Its maps long suggested that Downtown Brooklyn stops near the border of Atlantic and Flatbush avenues. At right, for example, the map cannot fit Atlantic Yards.
That's consistent was many other reports, such as the June 2001 report Group of 35 report on office space in Downtown Brooklyn.
After the proposal for a new Barclays Center-area BID surfaced in January 2013, a new map indicating current development projects (left) found space for the Atlantic Yards site, albeit with the assistance of an inset.
(That effort ultimately was abandoned.)
Then, as shown below, the DBP prepared a new two-page map that manages to transcend the graphical limits of the earlier maps.
First, there's a map focusing on the more traditional boundaries of Downtown Brooklyn, with Tillary Street at the north and Fulton Street at south, and Flatbush Avenue at the east and Clinton Street (one block into Brooklyn Heights from Court Street) at the west.
The second page, however, posits a sort of Greater Downtown Brooklyn, encompassing DUMBO, Brooklyn Heights, the Brooklyn Navy Yard, and Fort Greene, which are all marked.
There's no notation for Prospect Heights, but the map indicates the Barclays Center and extends to the eastern boundary of the Atlantic Yards site, to Vanderbilt Avenue.
City mandate: to Vanderbilt
Well, the notion of "Downtown Brooklyn" is a curious thing, as I recently discovered, thanks to a Freedom of Information Law request that revealed the 7/1/06 contract between the City of New York and the Downtown Brooklyn Partnership for "consulting services" to stimulate economic development, promote growth, coordinate services, and to assist in any area the Deputy Mayor and consultant "mutually agree on."
The contract defines the "Downtown Brooklyn Area" as extending south to Dean Street, east to Vanderbilt Avenue, and north to DeKalb Avenue, as shown in the screenshot below.
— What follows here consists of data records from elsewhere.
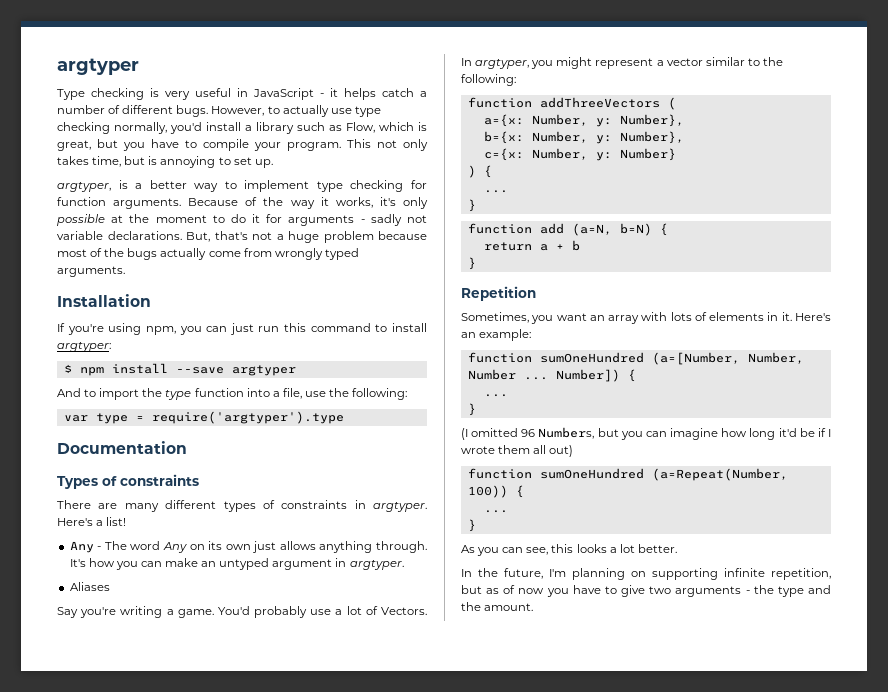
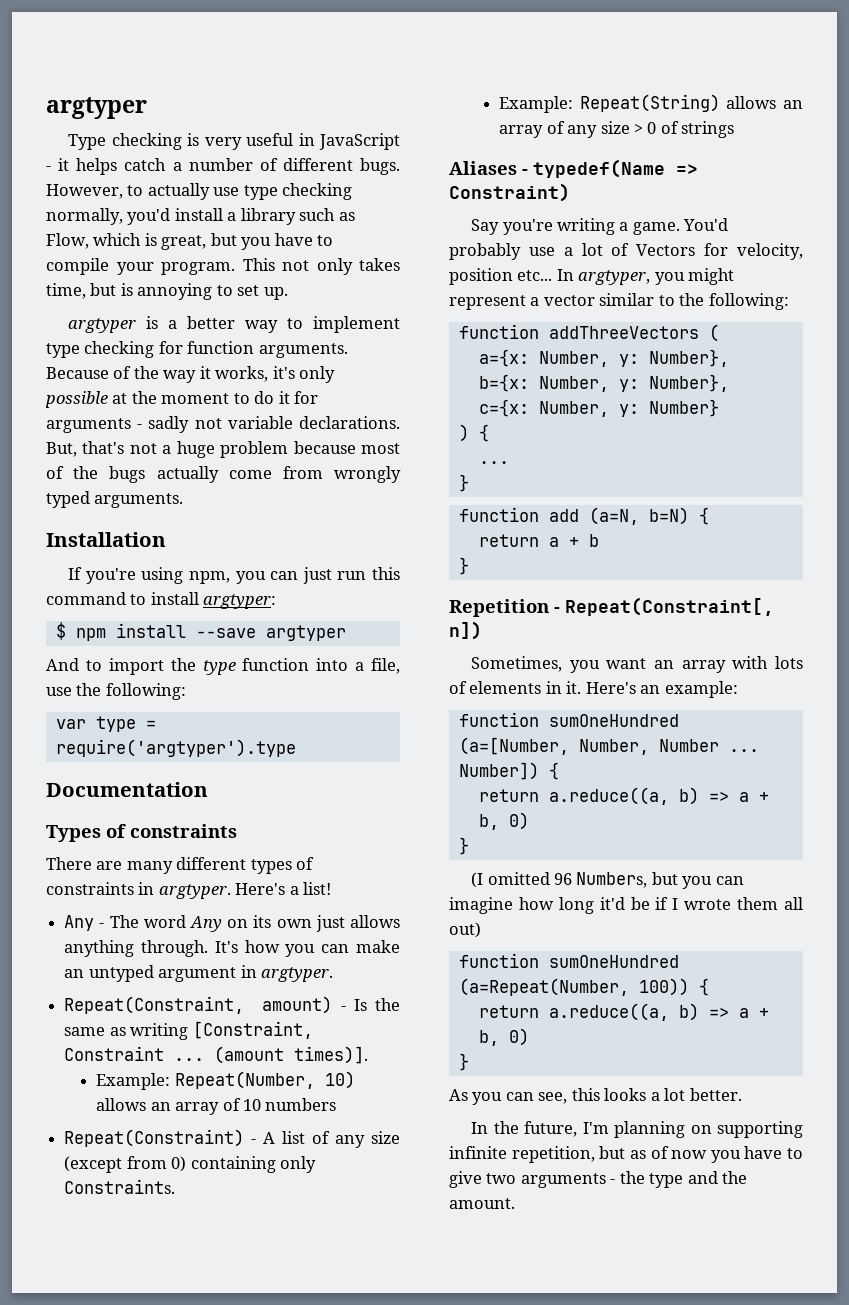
[57,182,111,192] argtyper, -> [68,318,137,333] argtyper
[69,582,110,591] Aliases -> [64,996,401,1014] [64,1021,313,1040] [64,1046,369,1064] [96,1071,355,1090] [96,1098,337,1115] [64,1129,401,1148] [64,1156,316,1173] [64,1179,176,1194] [499,94,803,113] [499,121,735,138] [449,159,698,178] [449,183,570,202] Repeat(Constraint, amount) - Is the same as writing [Constraint, Constraint ... (amount times)]. // Example: Repeat(Number, 10) allows an array of 10 numbers // Repeat(Constraint) - A list of any size (except from 0) containing only Constraints. // Example: Repeat(String) allows an array of any size > 0 of strings // Aliases - typedef(Name => Constraint)
[381,607,427,615] Vectors. -> [636,243,803,260] [449,268,553,285] Vectors for velocity, position etc...
(536, 293) none -> [554,597,774,616] [449,621,482,640] - Repeat(Constraint[, n])
[483,394,508,397] ... -> [478,787,769,805] [478,812,529,830] return a.reduce((a, b) => a + b, 0)
[483,510,508,513] ... -> [478,1003,769,1021] [478,1028,529,1046] return a.reduce((a, b) => a + b, 0)

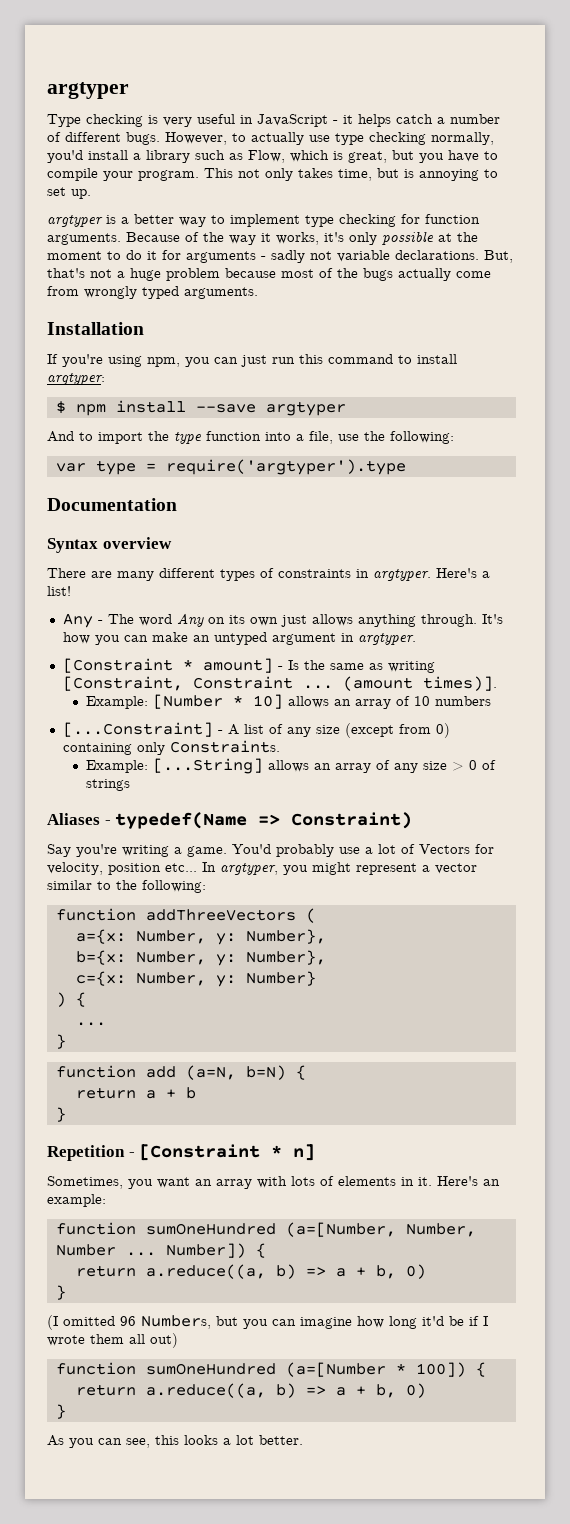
[46,824,237,842] Types of constraints -> [47,537,172,553] Syntax overview
[64,996,333,1014] Repeat(Constraint, amount) -> [62,658,273,673] [Constraint * amount]
[174,1071,355,1089] Repeat(Number, 10) -> [153,694,284,709] [Number * 10]
[64,1129,245,1147] Repeat(Constraint) -> [62,722,213,737] [...Constraint]
[579,94,720,112] Repeat(String) -> [153,758,264,774] [...String]
[565,597,774,616] [449,621,482,640] Repeat(Constraint[, n]) -> [139,1144,316,1161] [Constraint * n]
[458,978,689,996] (a=Repeat(Number, 100)) -> [285,1362,466,1377] (a=[Number * 100])
[471,1121,803,1138] [449,1146,803,1163] [449,1171,748,1188] [449,1198,515,1209] // In the future, I'm planning on supporting infinite repetition, but as of now you have to give two arguments - the type and the amount. -> (303, 1440) none

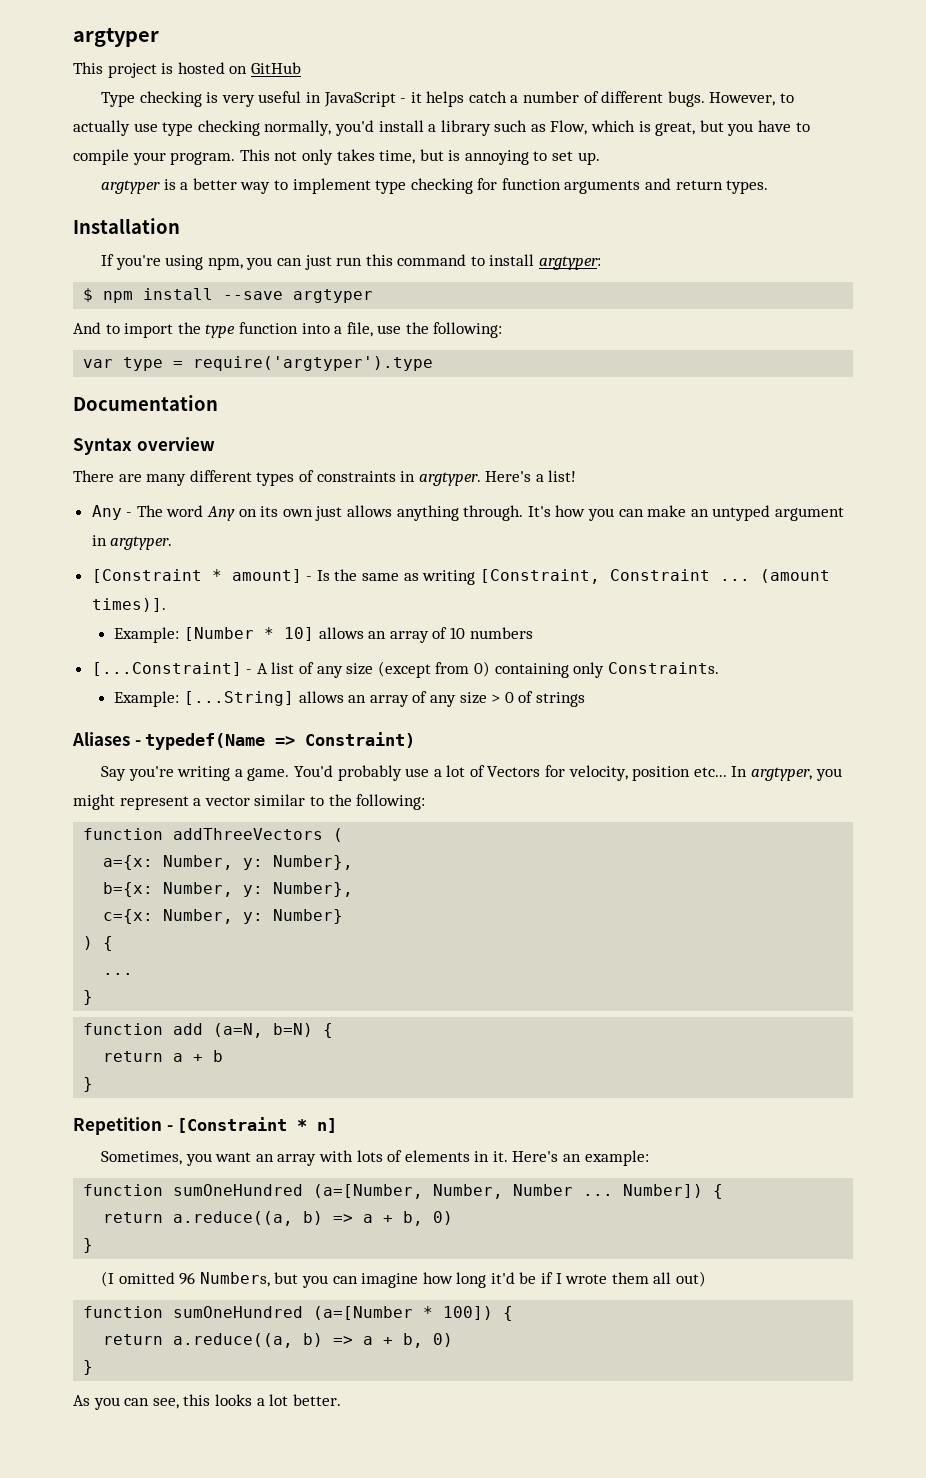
[47,82,129,99] argtyper -> [73,27,159,47] [73,62,301,78] argtyper // This project is hosted on GitHub
[47,231,478,245] [47,250,513,263] [47,268,491,281] [47,286,258,299] arguments. Because of the way it works, it's only possible at the moment to do it for arguments - sadly not variable declarations. But, that's not a huge problem because most of the bugs actually come from wrongly typed arguments. -> [564,178,769,194] arguments and return types.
That has nothing to do with any definition of Downtown Brooklyn and seems clearly gerrymandered to encompass the emerging Atlantic Yards project. (And also, perhaps, extend the boundaries of Community Board 2, where presumably Forest City Ratner has more clout.) After all, the Downtown Brooklyn Partnership, even in its expanded map, doesn't try to show the corner of Vanderbilt and DeKalb avenues.